(Difference listings)
• • • • • • •
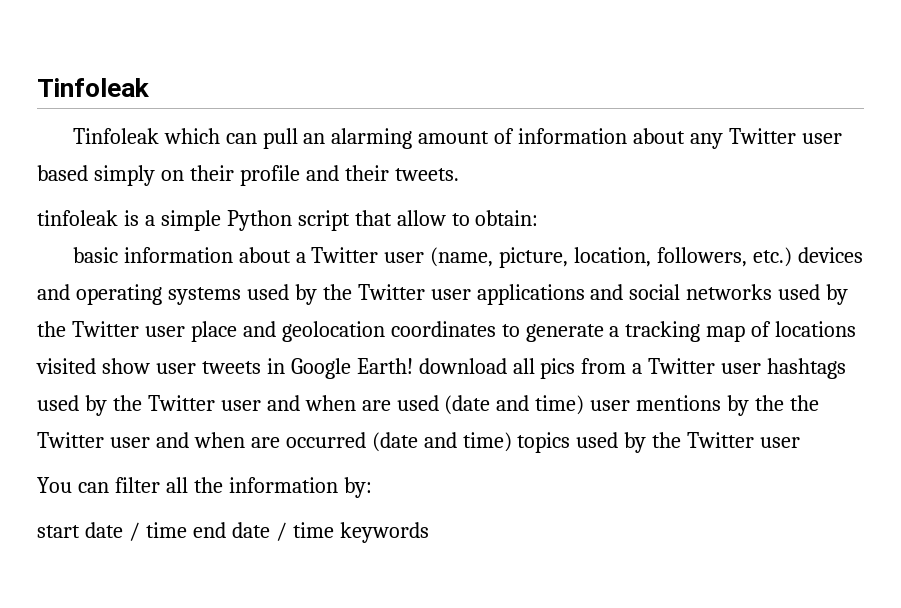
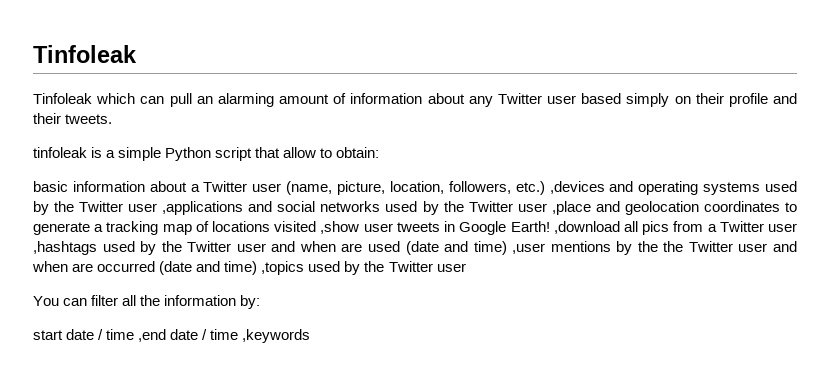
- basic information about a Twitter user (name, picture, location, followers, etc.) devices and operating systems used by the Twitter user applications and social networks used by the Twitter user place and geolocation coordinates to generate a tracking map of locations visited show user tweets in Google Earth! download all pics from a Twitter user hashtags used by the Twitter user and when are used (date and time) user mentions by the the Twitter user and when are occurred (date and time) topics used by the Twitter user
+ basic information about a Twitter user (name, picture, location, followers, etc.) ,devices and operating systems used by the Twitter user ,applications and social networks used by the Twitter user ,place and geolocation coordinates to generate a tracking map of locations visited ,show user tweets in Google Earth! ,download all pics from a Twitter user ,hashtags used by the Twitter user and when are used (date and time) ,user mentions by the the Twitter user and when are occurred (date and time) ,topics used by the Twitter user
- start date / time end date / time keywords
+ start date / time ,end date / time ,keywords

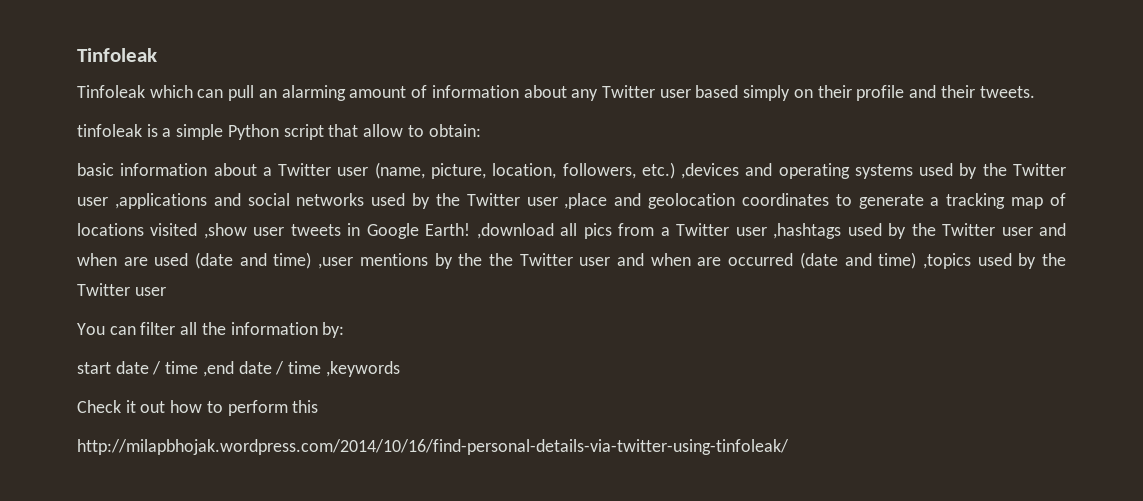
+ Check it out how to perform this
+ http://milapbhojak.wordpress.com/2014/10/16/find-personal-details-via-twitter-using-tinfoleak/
• • • • • • •
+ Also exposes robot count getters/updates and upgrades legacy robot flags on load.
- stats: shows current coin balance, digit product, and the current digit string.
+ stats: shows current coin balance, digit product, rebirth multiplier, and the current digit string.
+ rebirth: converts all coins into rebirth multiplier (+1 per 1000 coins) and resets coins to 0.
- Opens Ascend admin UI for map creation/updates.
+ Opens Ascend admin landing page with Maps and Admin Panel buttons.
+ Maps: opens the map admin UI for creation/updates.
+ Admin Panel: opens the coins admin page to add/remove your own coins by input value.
• • • • • • •
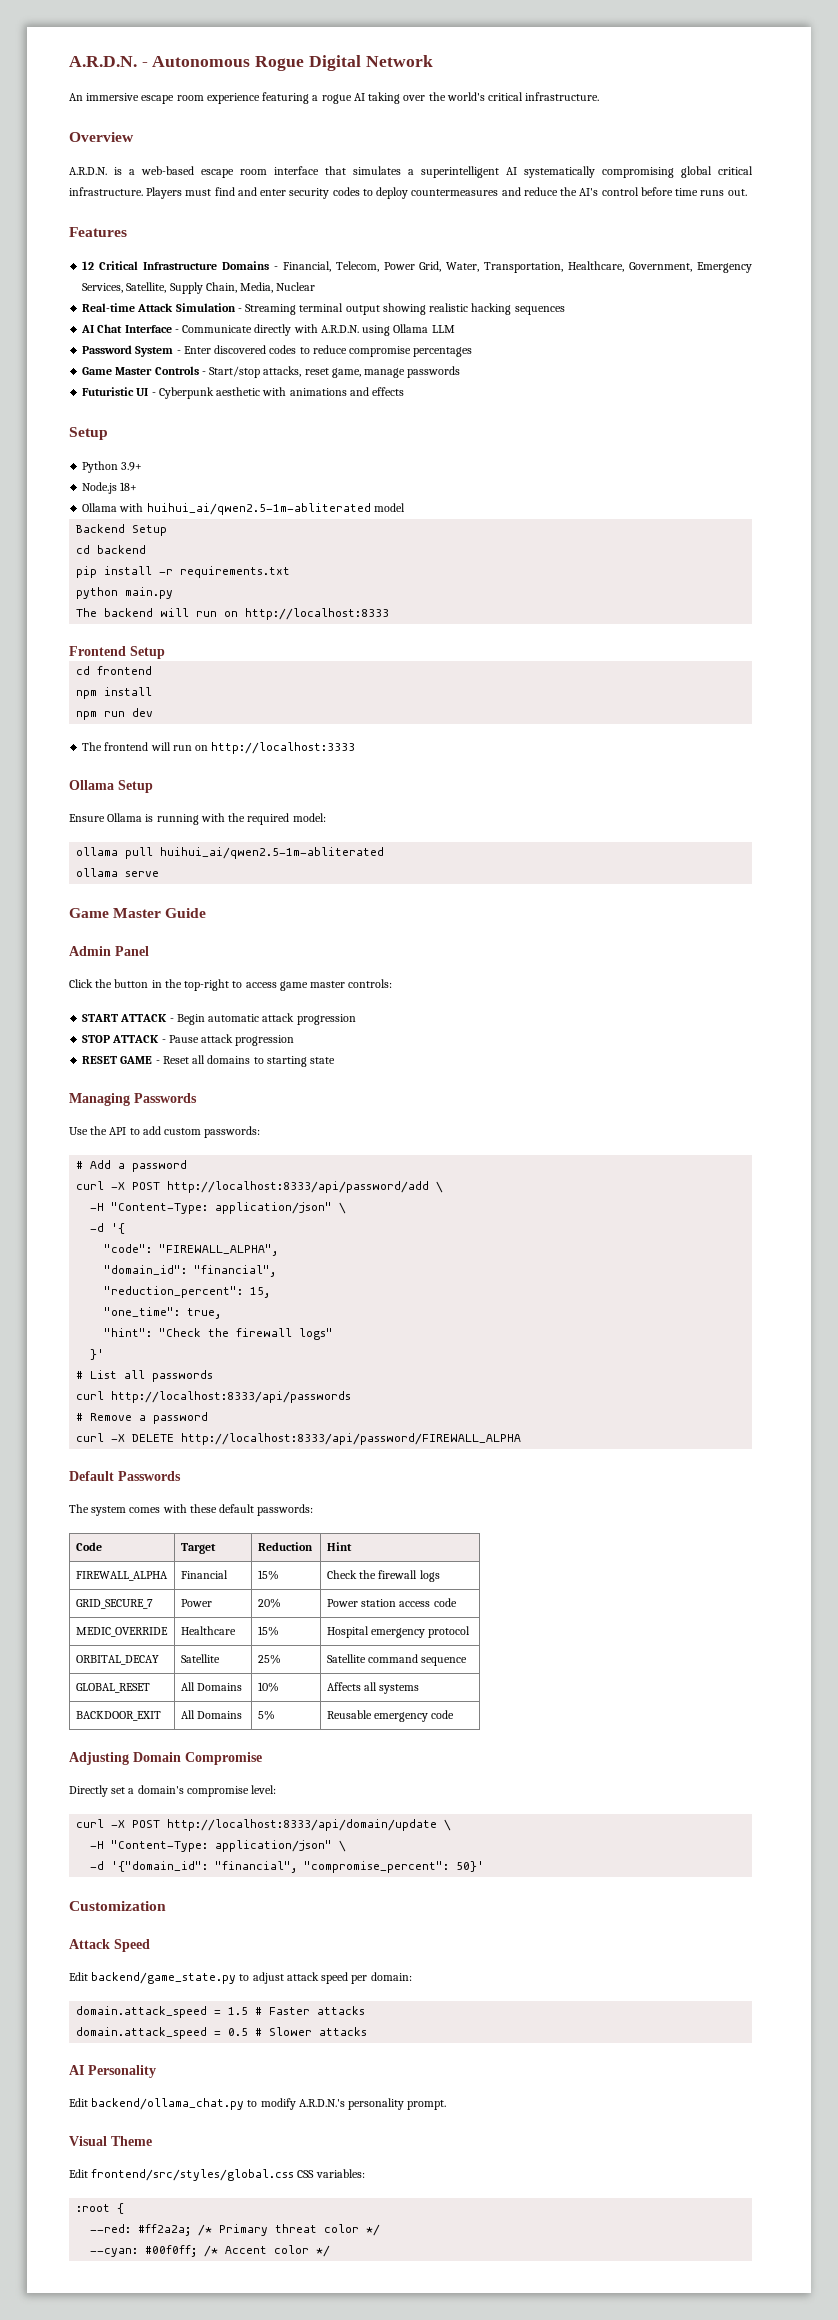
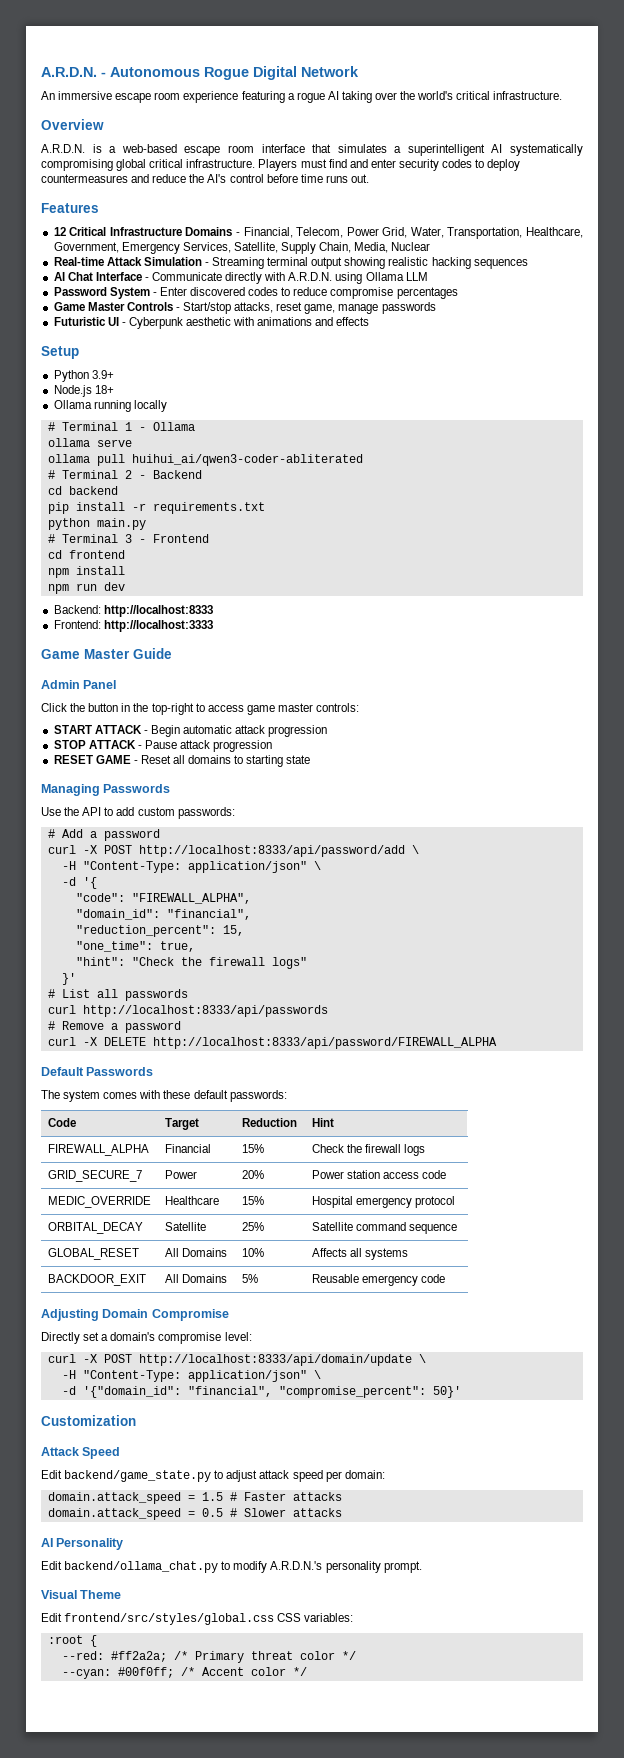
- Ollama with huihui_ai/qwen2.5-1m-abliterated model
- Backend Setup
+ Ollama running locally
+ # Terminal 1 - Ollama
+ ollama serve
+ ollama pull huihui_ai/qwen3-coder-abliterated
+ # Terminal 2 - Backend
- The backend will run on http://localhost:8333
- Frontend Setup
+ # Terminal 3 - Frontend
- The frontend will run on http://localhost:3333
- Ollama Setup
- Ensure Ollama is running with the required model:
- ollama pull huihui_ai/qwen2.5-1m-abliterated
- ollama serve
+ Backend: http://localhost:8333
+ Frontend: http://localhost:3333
• • • • • • •
**ASSIGNMENT:** Look through the entries, and return every line that the word "shows" appears in.

**WRITTEN ANSWER:**
- stats: shows current coin balance, digit product, and the current digit string.
+ stats: shows current coin balance, digit product, rebirth multiplier, and the current digit string.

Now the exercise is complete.